Vincent’s use of free indirect style, or near-free indirect, helps sustain this doubleness. We are often in Steve’s mind, but the narration allows a thin film of irony to remain. When Steve notices that Sheena’s “first person plural pronoun applied just to the two of them, and, possibly, even just to Sheena herself,” the sentence is both his observation and the narrator’s dry aside. That “possibly” is a tiny instrument of distance; it keeps us from sinking fully into Steve’s awe. The novel repeatedly uses such modulations—qualifying clauses, parenthetical nudges—to keep the reader ethically awake.

The tradition to which The Parallax View most obviously belongs is the British campus novel crossed with the British spy novel: one thinks of le Carré, certainly, but also of the Cambridge fictions in which High Table conversation becomes a form of politicking. Yet Vincent adds to this tradition a pronounced interest in sexuality as an instrument of state and of self. The book is candid—sometimes startlingly so—about bodies, performance, impotence, desire, coercion; and while it risks, at moments, the over-explicitness of confession, its candour is also part of its ethical ambition. In a world where everything is coded, the body becomes both the last refuge of truth and the first site of manipulation. The novel refuses to sentimentalize this. It keeps insisting, grimly, that “the real always leaves a bruise.”

One could describe the book as being “about” a plot involving Müller, Ulrike, Grace, Sheena, Collingwood, and a labyrinth of shifting allegiances; but to do so would be to reduce its achievement to mechanics. The deeper subject is narrative itself: who tells what, who withholds, who frames, who stages, who believes. “Provenance is all,” Sheena says, and that becomes, implicitly, a theory of fiction as well as espionage. A novel, too, is a system of provenance; it asks us to trust a voice that can never fully reveal its sources.

Perhaps the most striking formal flourish comes late, in the “Editor’s Note” appendix, where fragments are “retrieved” from Müller’s “Schwarze Zettelkasten,” marked “UNVERORTET.” The effect is to transform the novel into an archive of itself, to make reading resemble intelligence work: sorting, indexing, doubting, tracing handwriting, deciding what belongs where. It is a clever device, but not merely clever. It intensifies the book’s central moral question: when everything is filed, who controls the filing system? Who gets to decide what counts as evidence, what counts as story?

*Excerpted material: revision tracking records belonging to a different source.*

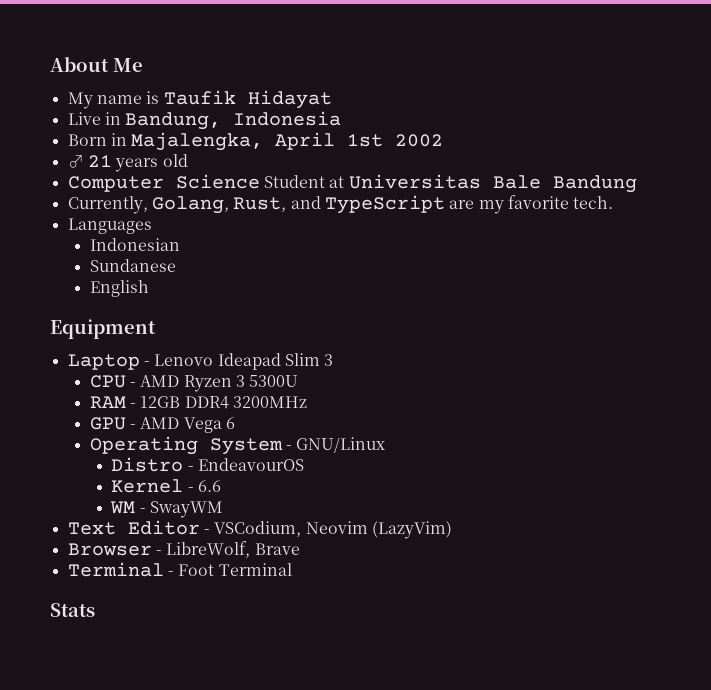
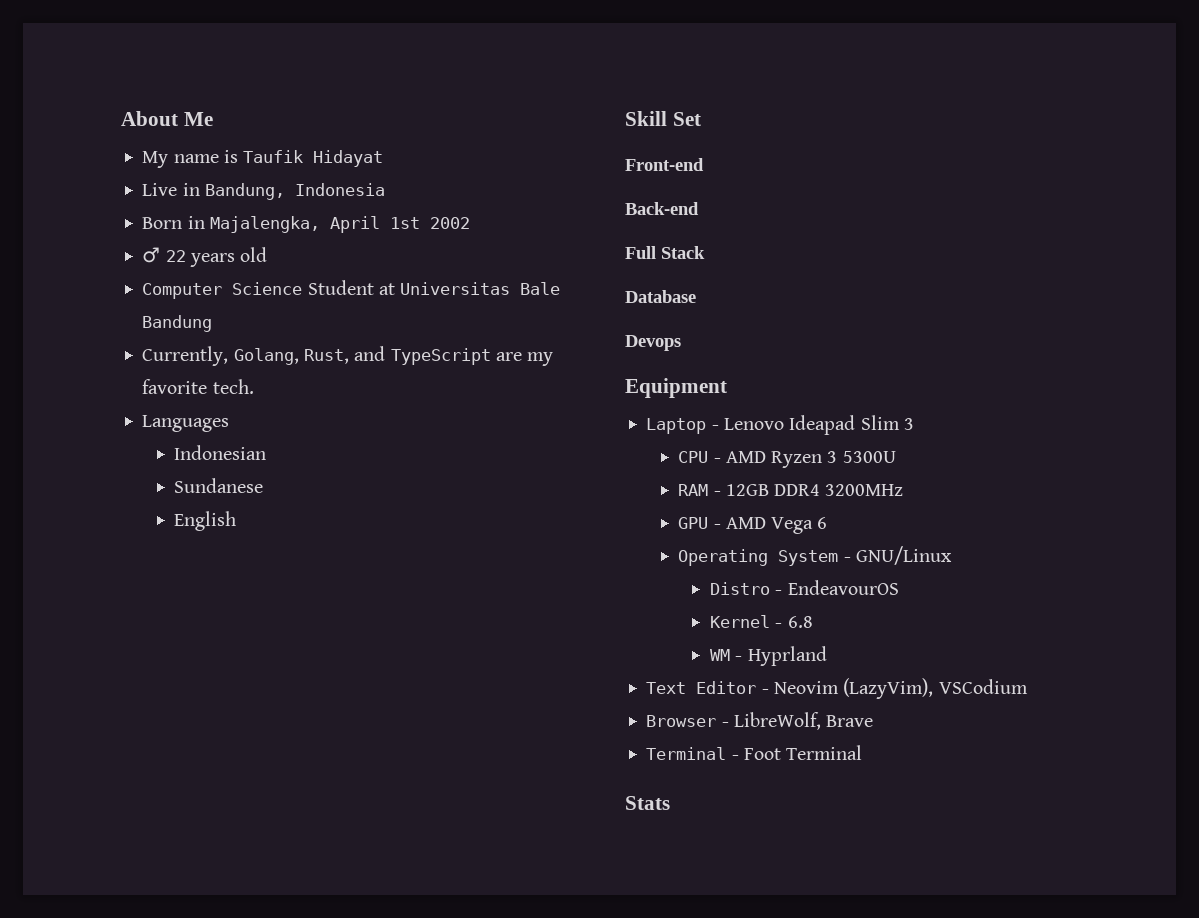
- ♂ 21 years old
+ ♂ 22 years old
+ Skill Set
+ Front-end
+ Back-end
+ Full Stack
+ Database
+ Devops
- Kernel - 6.6
+ Kernel - 6.8
- WM - SwayWM
+ WM - Hyprland
- Text Editor - VSCodium, Neovim (LazyVim)
+ Text Editor - Neovim (LazyVim), VSCodium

The Parallax View is, finally, a novel of ethical unease—warm toward its characters, but unwilling to absolve them. It understands, with a kind of melancholy precision, that people are not only watched by states; they watch themselves, and they learn to collaborate in their own surveillance. Steve, who begins as someone pretending to write a novel—“No one has no secrets,” Sheena tells him, and he replies, plaintively, “I have no secrets”—gradually becomes someone who must live with secrets as his medium. The novel does not tell us, neatly, how to live in such a medium. Instead, it offers what its title promises: parallax, the slow, disorienting shift that occurs when you look again from another angle, and realize that the same scene—love, friendship, teaching, grief—has moved, and you have moved with it.